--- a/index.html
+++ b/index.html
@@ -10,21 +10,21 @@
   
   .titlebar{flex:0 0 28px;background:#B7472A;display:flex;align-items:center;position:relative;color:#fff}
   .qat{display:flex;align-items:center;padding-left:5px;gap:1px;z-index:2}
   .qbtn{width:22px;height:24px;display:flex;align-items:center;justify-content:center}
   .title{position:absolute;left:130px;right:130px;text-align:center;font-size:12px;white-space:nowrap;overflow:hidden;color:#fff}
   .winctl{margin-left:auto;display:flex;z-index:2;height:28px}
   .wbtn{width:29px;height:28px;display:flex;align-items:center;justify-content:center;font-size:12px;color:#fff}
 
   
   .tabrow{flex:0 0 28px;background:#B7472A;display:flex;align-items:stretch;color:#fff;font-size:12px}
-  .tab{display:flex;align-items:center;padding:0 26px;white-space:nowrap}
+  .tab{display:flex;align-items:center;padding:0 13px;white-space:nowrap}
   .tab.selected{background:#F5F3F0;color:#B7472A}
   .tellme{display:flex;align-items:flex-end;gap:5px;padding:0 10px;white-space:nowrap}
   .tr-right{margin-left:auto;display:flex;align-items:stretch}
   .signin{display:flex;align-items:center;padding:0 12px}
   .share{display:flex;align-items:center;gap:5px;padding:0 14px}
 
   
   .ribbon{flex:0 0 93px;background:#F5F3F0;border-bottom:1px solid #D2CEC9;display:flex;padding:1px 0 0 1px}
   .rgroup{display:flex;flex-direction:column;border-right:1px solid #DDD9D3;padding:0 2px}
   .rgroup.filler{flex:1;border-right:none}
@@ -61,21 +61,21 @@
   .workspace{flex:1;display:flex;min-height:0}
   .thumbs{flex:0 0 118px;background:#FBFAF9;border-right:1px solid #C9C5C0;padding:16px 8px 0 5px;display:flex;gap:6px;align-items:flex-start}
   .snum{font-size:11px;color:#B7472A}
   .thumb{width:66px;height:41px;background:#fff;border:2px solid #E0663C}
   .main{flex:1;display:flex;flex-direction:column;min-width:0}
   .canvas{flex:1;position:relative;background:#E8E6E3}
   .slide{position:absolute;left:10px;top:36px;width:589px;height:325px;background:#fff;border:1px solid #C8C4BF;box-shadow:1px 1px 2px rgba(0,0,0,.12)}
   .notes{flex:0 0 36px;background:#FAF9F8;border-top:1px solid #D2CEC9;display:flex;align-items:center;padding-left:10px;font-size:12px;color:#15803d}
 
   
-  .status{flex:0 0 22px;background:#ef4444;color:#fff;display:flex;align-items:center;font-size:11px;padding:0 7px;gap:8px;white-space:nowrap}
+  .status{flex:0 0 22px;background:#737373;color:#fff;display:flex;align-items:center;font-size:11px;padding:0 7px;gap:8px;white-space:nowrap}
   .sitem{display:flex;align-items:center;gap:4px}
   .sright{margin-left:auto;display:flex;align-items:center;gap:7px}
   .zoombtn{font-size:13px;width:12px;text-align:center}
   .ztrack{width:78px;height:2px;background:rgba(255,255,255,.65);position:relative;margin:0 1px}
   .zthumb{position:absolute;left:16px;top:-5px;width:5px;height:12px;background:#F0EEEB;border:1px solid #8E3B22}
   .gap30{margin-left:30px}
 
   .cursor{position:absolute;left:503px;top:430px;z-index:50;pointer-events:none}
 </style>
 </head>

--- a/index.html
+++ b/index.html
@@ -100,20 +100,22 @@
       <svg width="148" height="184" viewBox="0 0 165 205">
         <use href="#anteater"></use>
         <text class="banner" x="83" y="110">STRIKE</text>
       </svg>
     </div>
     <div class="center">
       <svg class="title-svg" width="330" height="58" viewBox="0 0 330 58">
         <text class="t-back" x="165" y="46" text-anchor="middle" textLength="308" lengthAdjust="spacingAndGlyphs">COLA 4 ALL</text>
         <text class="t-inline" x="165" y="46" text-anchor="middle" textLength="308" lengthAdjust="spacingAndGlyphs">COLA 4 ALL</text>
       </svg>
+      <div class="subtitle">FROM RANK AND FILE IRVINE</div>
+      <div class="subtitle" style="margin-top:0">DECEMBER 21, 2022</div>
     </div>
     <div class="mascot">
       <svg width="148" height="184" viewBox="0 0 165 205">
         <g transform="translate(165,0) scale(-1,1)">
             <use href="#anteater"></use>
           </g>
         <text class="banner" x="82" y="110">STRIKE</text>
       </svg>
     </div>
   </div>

####

● **TASK STATEMENT**: Some lines in the data above hold the string "index". Find and copy each of them.

● **YOUR RESPONSE**:
--- a/index.html
+++ b/index.html
   .qat{display:flex;align-items:center;padding-left:5px;gap:1px;z-index:2}
   .winctl{margin-left:auto;display:flex;z-index:2;height:28px}
   .cursor{position:absolute;left:503px;top:430px;z-index:50;pointer-events:none}
--- a/index.html
+++ b/index.html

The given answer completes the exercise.